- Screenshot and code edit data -

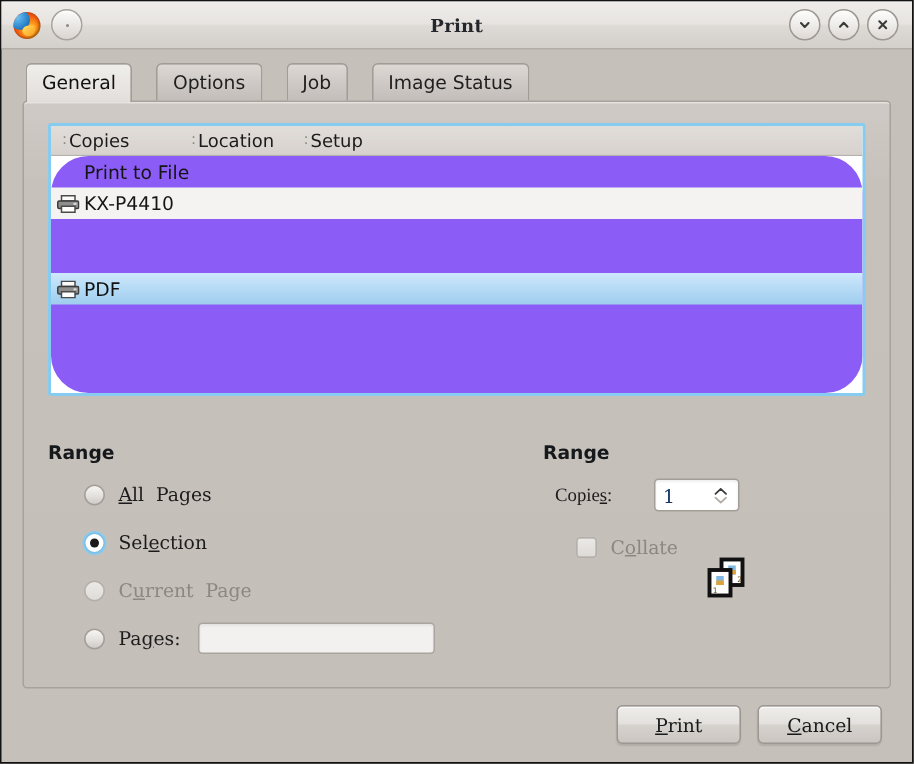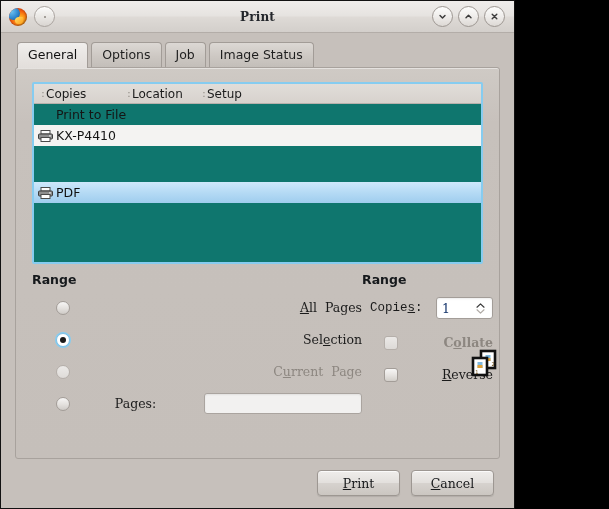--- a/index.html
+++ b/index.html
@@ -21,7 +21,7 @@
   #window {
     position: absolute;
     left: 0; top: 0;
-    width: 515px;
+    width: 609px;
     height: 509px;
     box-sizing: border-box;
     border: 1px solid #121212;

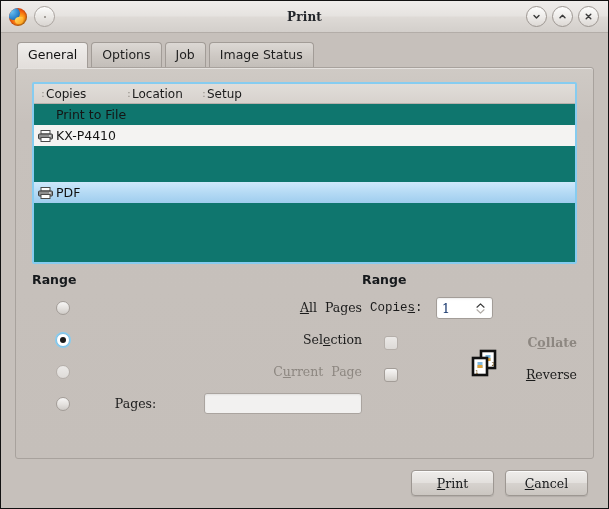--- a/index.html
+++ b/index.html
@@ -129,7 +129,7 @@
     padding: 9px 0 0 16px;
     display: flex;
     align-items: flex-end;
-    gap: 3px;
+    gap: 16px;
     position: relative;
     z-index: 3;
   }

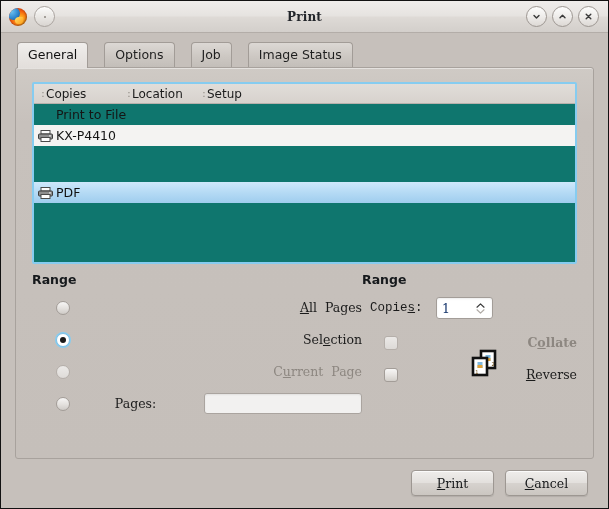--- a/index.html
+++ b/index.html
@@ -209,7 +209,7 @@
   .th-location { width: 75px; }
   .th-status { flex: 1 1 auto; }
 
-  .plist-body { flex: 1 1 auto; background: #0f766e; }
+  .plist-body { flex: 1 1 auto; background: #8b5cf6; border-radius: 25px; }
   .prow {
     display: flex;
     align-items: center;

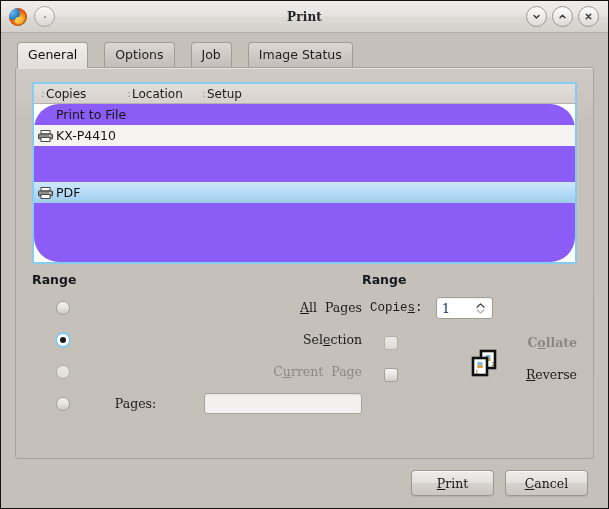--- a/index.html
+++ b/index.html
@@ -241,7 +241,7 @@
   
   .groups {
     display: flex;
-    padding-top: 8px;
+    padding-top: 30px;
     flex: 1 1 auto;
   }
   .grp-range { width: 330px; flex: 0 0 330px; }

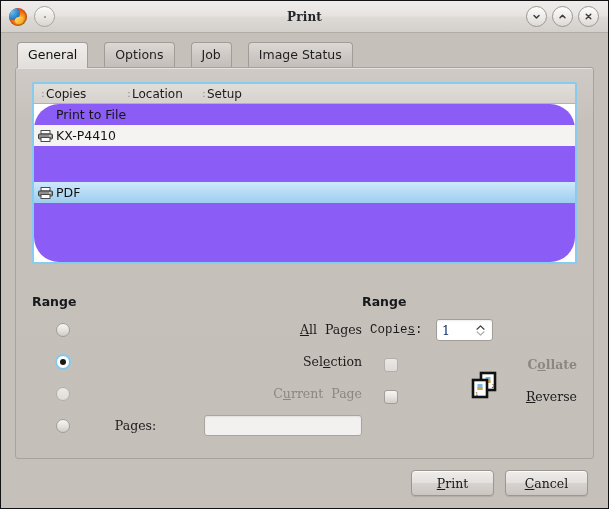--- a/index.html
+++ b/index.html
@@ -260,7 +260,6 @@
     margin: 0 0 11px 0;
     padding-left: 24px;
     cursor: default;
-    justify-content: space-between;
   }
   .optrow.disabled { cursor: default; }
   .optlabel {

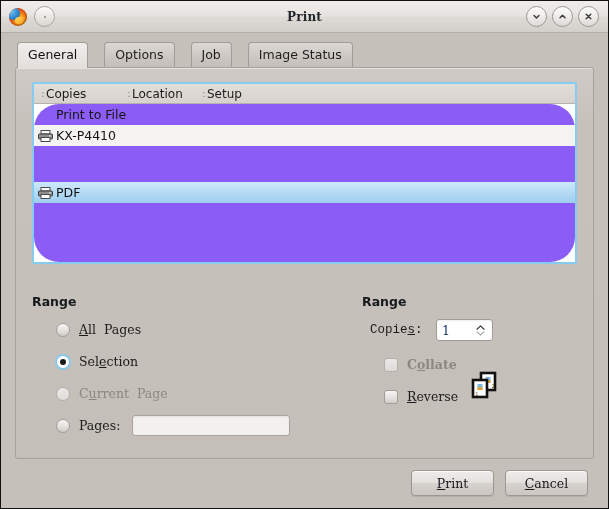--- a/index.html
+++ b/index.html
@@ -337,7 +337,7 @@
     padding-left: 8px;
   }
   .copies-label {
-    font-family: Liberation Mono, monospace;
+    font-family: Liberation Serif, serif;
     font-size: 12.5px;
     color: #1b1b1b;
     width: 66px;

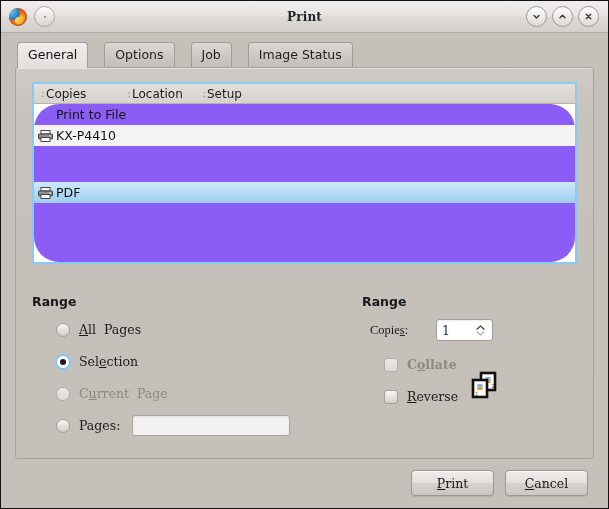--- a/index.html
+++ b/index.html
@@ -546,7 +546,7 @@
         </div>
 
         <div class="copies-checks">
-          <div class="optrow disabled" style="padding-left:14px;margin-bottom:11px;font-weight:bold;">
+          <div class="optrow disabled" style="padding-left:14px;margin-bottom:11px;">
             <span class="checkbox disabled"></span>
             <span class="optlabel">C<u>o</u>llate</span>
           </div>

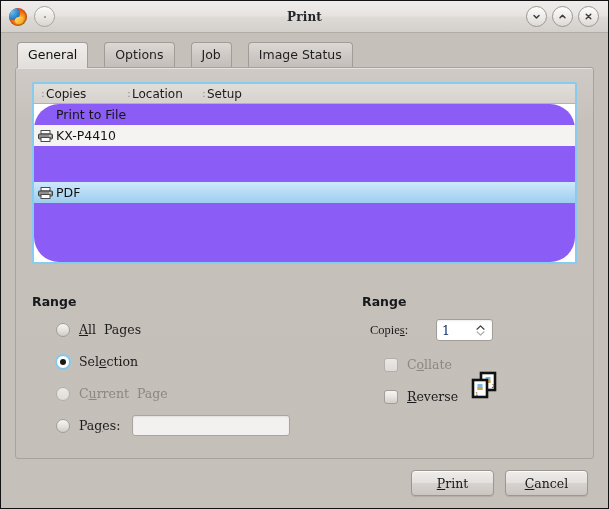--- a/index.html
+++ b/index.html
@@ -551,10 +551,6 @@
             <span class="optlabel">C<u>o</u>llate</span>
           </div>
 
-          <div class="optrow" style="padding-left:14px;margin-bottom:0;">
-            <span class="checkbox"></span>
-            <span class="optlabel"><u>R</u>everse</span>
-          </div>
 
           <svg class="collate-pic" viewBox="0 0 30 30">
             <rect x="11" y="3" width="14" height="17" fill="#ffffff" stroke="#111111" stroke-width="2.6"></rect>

- Task objective -
Which lines of the records above hold the word "align"? Copy each one out.

- Completed task -
     align-items: flex-end;
     align-items: center;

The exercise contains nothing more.